▶ [GIVEN ENTRIES]
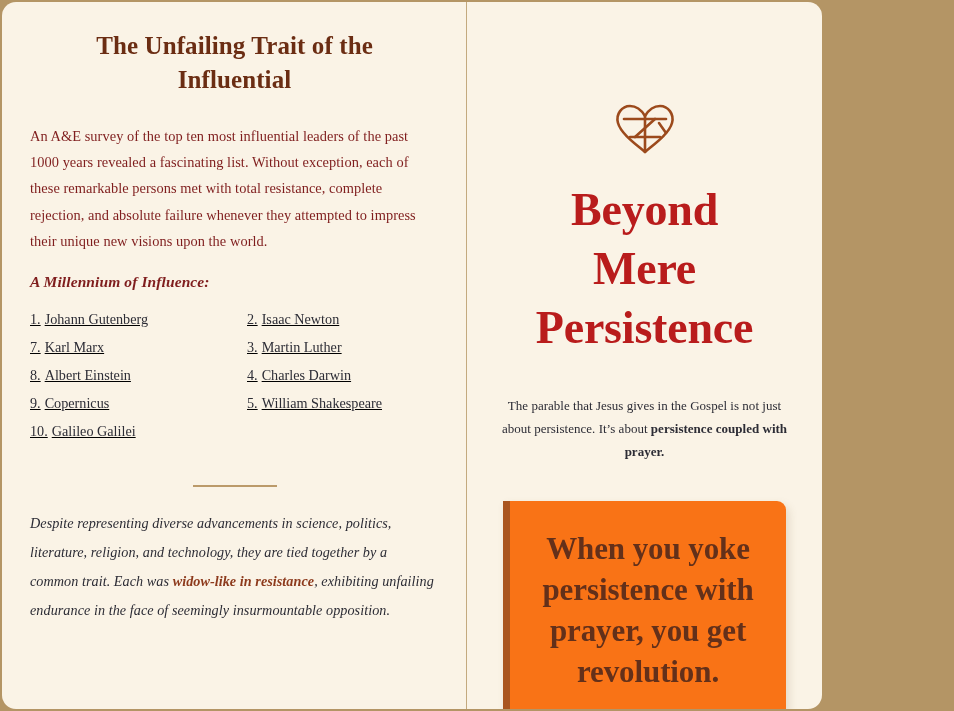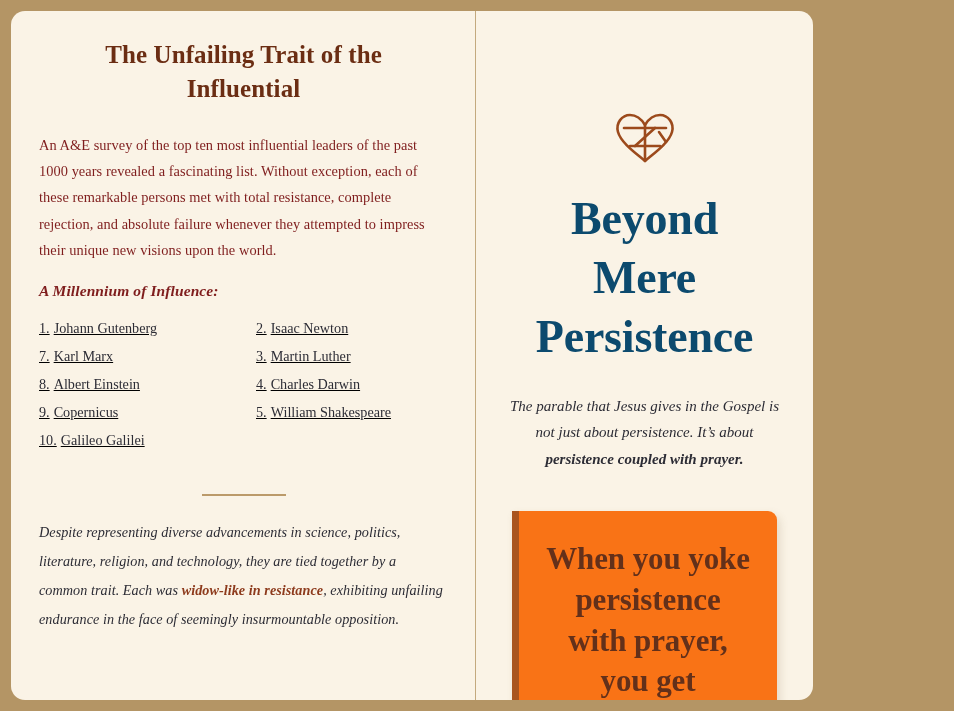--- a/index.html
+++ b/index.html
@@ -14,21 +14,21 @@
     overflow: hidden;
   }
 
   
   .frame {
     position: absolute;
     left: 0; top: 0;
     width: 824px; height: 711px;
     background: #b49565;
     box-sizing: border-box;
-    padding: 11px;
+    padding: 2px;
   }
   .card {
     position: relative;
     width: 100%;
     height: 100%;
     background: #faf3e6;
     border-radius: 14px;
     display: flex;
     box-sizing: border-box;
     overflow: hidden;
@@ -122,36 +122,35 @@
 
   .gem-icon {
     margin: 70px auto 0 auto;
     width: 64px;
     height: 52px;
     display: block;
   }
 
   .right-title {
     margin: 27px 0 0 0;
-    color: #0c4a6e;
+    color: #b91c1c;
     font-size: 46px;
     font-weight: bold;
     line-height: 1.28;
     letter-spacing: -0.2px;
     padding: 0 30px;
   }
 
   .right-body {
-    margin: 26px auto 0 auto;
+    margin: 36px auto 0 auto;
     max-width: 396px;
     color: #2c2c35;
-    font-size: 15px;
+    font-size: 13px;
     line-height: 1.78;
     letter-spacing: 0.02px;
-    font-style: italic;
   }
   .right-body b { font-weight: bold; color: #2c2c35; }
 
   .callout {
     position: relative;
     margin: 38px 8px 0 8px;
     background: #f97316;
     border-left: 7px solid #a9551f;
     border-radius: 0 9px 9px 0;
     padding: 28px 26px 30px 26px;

▶ [EXERCISE BRIEF]
Please count up the lines above that include the string "width" and respond with the total alone.

▶ [EXERCISE OUTPUT]
4